### TO DO
Find where "ordered by: Russell Shaw -> Harold Franklin" occurs in the data below, and retype that line and every later line exactly.

### DATA FOR ANALYSIS
——————

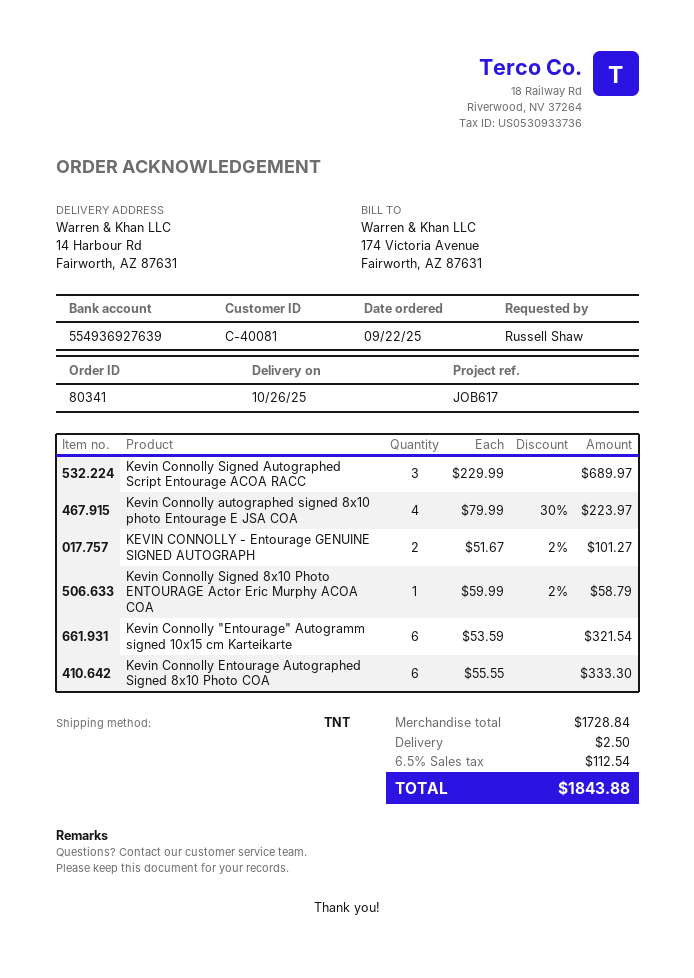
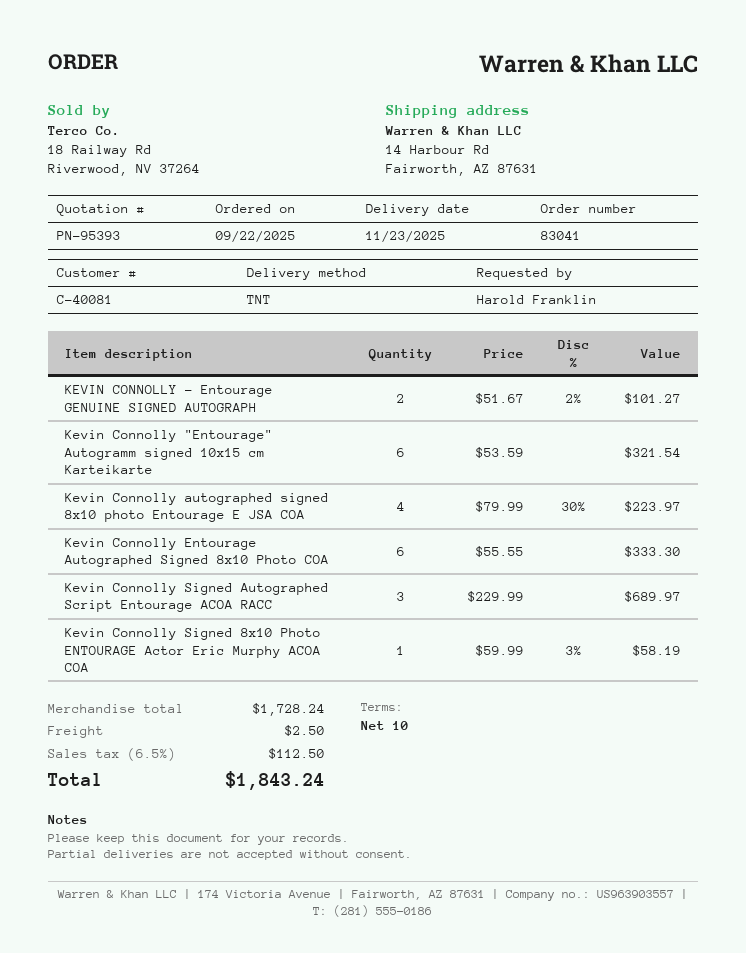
order number: 80341 -> 83041
delivery date: 2025-10-26 -> 2025-11-23
ordered by: Russell Shaw -> Harold Franklin
Kevin Connolly Signed 8x10 Photo ENTOURAGE Actor Eric Murphy ACOA COA: 1 x 59.99 - 2% = 58.79 -> 1 x 59.99 - 3% = 58.19
subtotal: 1728.84 -> 1728.24
tax: 6.5% = 112.54 -> 6.5% = 112.50
total: 1843.88 -> 1843.24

——————

### ANSWER FOR THE TASK
ordered by: Russell Shaw -> Harold Franklin
Kevin Connolly Signed 8x10 Photo ENTOURAGE Actor Eric Murphy ACOA COA: 1 x 59.99 - 2% = 58.79 -> 1 x 59.99 - 3% = 58.19
subtotal: 1728.84 -> 1728.24
tax: 6.5% = 112.54 -> 6.5% = 112.50
total: 1843.88 -> 1843.24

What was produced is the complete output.